Powell: Fed May Take Additional Steps But Not Considering Negative Rates

Citing the unprecedented speed and scope of the coronavirus-induced economic downturn, Federal Reserve Chair Jerome Powell said Wednesday the central bank may take additional steps to avoid an extended period of low productivity growth and stagnant incomes.

“At the Fed, we will continue to use our tools to their fullest until the crisis has passed and the economic recovery is well under way,” Powell said during a webcast hosted by the Peterson Institute for International Economics.

However, Powell signaled the Fed remains reluctant to impose negative interest rates, which President Donald Trump has repeatedly called on the central bank to enact.

“I know there are fans of the policy, but for now it’s not something that we’re considering,” Powell said. “We think we have a good toolkit and that’s the one that we will be using.”

The Fed Chief noted the economic outlook is “both highly uncertain and subject to significant downside risks” and suggested it may be necessary for Congress to provide additional stimulus.

“Additional fiscal support could be costly, but worth it if it helps avoid long-term economic damage and leaves us with a stronger recovery,” Powell said. “This tradeoff is one for our elected representatives, who wield powers of taxation and spending.”

Powell’s comments come a day after House Democrats unveiled a new $3 trillion coronavirus relief bill that is likely to face considerable opposition in the Republican-led Senate.

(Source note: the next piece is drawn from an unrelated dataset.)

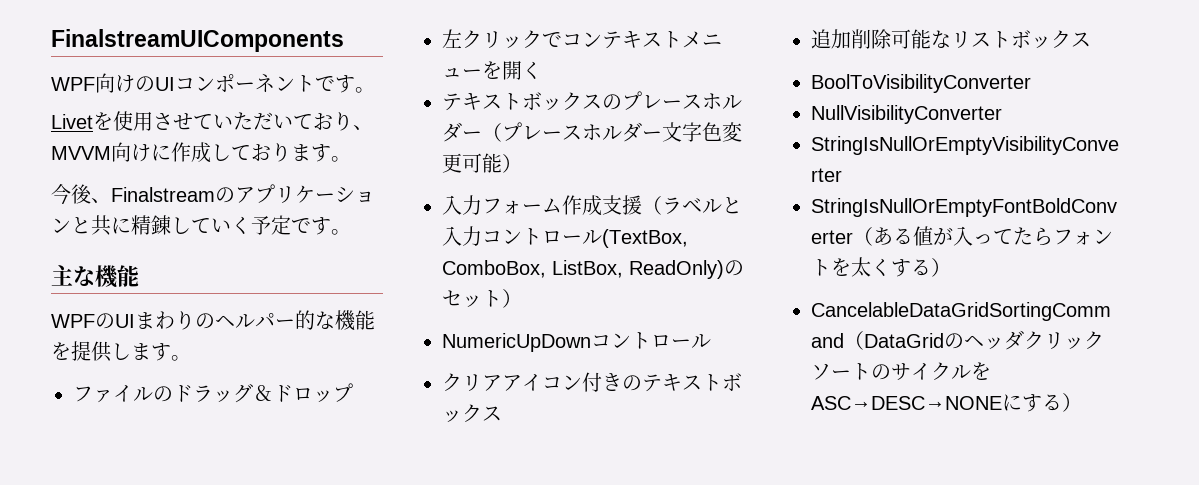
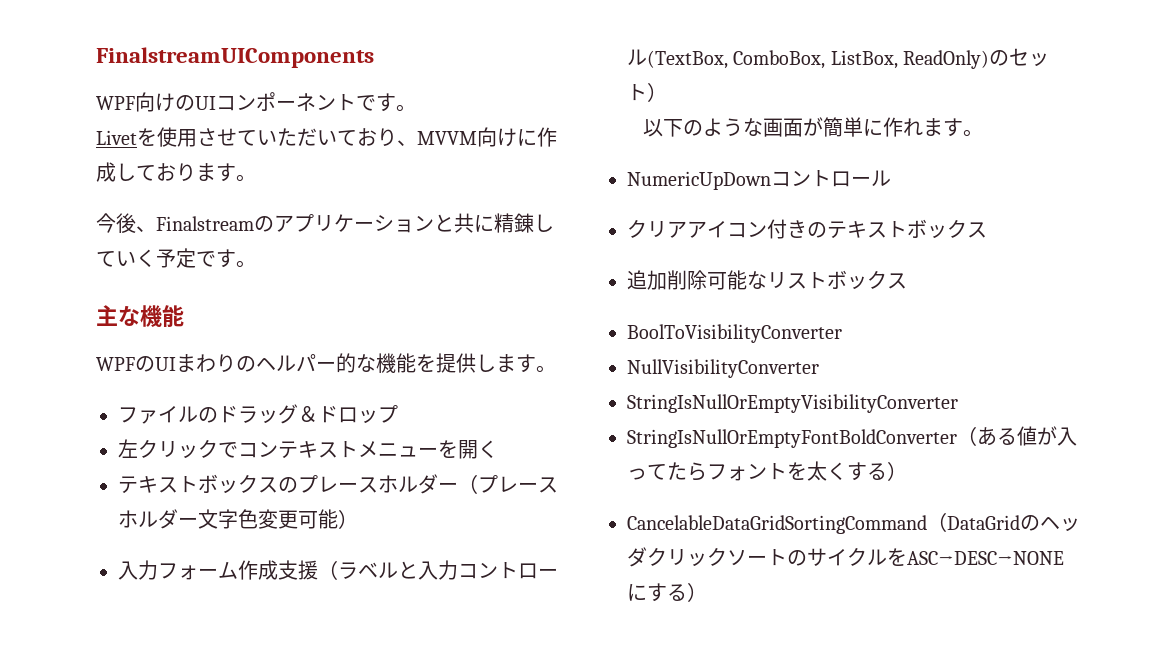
(522, 298) none -> [643,117,984,137] // 以下のような画面が簡単に作れます。

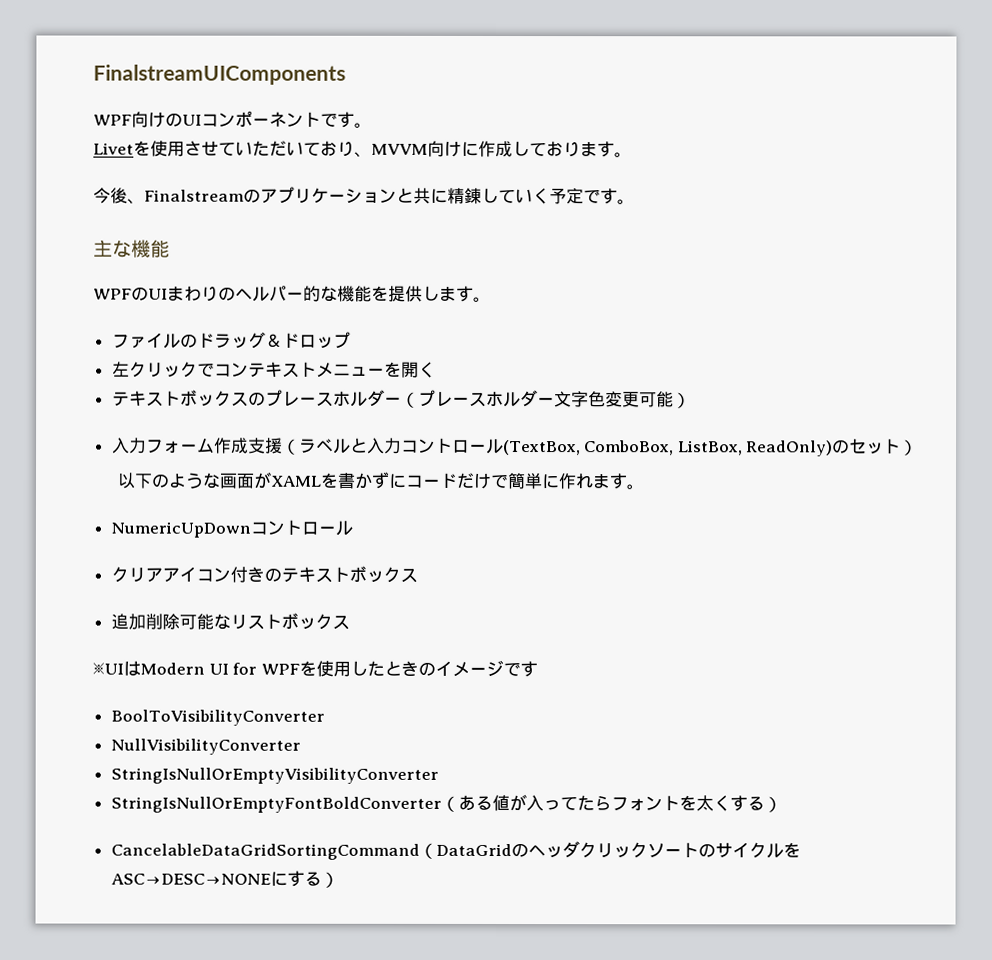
(824, 126) none -> [269,471,509,489] XAMLを書かずにコードだけで
(907, 281) none -> [92,659,538,678] // ※UIはModern UI for WPFを使用したときのイメージです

While the Fed and Congress have already provided considerable stimulus that Powell described as “both timely and appropriately large,” he noted the initial response “may not be the final chapter.”

Powell argued the coronavirus pandemic raises a new set of questions, including how quickly it can be brought under control, whether new outbreaks can be avoided as the economy reopens and how long it will take to develop new therapies or a vaccine.

“The answers to these questions will go a long way toward setting the timing and pace of the economic recovery,” Powell said. “Since the answers are currently unknowable, policies will need to be ready to address a range of possible outcomes.”